One person died last month after being hospitalized with a severe respiratory illness following the use of an e-cig.

"I think it's very fair to say that it's deadly," said Chattanooga pulmonologist Dr. Minerva Covarrubias.

Covarrubias is a pulmonologist with Park ridge Health System. She's seen an increase in respiratory problems across the Tennessee Valley.

"The common thread is that they had been vaping," Dr. Covarrubias told Channel 3.

The FDA has gone so far to call it an epidemic. 

"It's an approximation that over 3.5 million adolescents or high school age kids are now vaping," Dr. Covarrubias said. 

Dr. Covarrubias says many of them are getting these devices second hand off the streets.

"The problem is, you don't know what they're putting in there," Covarrubias added.

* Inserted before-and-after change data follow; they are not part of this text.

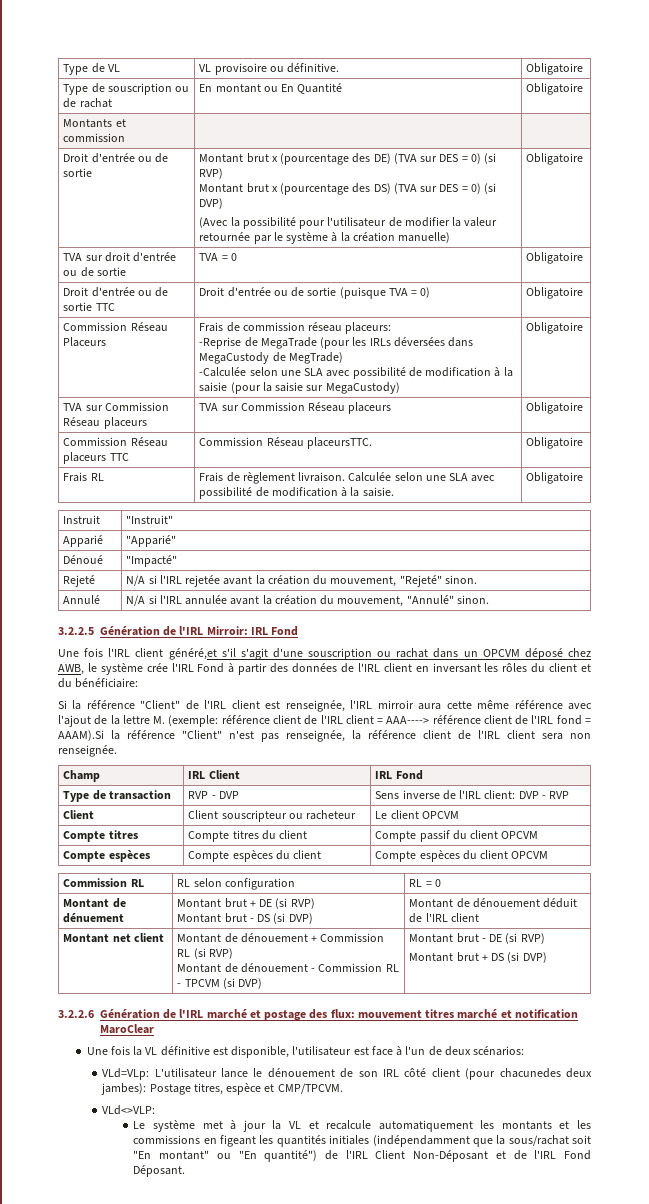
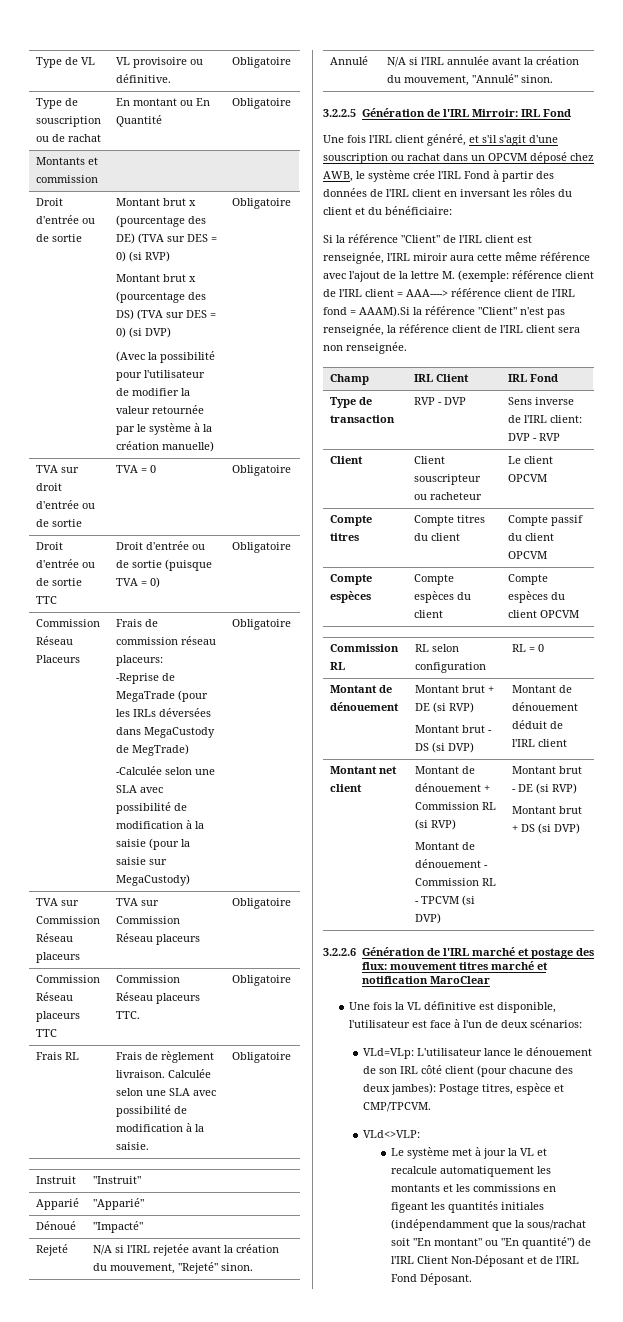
- Commission Réseau placeurs TTC | Commission Réseau placeursTTC. | Obligatoire
+ Commission Réseau placeurs TTC | Commission Réseau placeurs TTC. | Obligatoire
- Une fois l'IRL client généré,et s'il s'agit d'une souscription ou rachat dans un OPCVM déposé chez AWB, le système crée l'IRL Fond à partir des données de l'IRL client en inversant les rôles du client et du bénéficiaire:
+ Une fois l'IRL client généré, et s'il s'agit d'une souscription ou rachat dans un OPCVM déposé chez AWB, le système crée l'IRL Fond à partir des données de l'IRL client en inversant les rôles du client et du bénéficiaire:
- Si la référence "Client" de l'IRL client est renseignée, l'IRL mirroir aura cette même référence avec l'ajout de la lettre M. (exemple: référence client de l'IRL client = AAA----> référence client de l'IRL fond = AAAM).Si la référence "Client" n'est pas renseignée, la référence client de l'IRL client sera non renseignée.
+ Si la référence "Client" de l'IRL client est renseignée, l'IRL miroir aura cette même référence avec l'ajout de la lettre M. (exemple: référence client de l'IRL client = AAA----> référence client de l'IRL fond = AAAM).Si la référence "Client" n'est pas renseignée, la référence client de l'IRL client sera non renseignée.
- Montant de dénuement | Montant brut + DE (si RVP)
+ Montant de dénouement | Montant brut + DE (si RVP)
- VLd=VLp: L'utilisateur lance le dénouement de son IRL côté client (pour chacunedes deux jambes): Postage titres, espèce et CMP/TPCVM.
+ VLd=VLp: L'utilisateur lance le dénouement de son IRL côté client (pour chacune des deux jambes): Postage titres, espèce et CMP/TPCVM.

She says more people need to be aware of the risk of putting unknown oils in their lungs. 

"For the most severe cases they do end up on life support, a ventilator, or mechanical ventilation," Covarrubias told Channel 3. 

She says some patients think vapes are safe because they don't contain tobacco, but they are wrong.

"Any kind of toxic substance isn't going to be healthy," Dr. Covarrubias said. 

The oil isn't the only thing that's dangerous, the device is as well.

"They are battery powered. So you take an oil based substance and put it on a battery? It's flammable," said Covarrubias. 

She says the 215 reported lung disease cases are just the beginning. 

"I think we are going to continue to see a rise," Covarrubias said. 

She says if you regularly smoke e-cigarettes and have noticed flu like symptoms, contact your doctor immediately.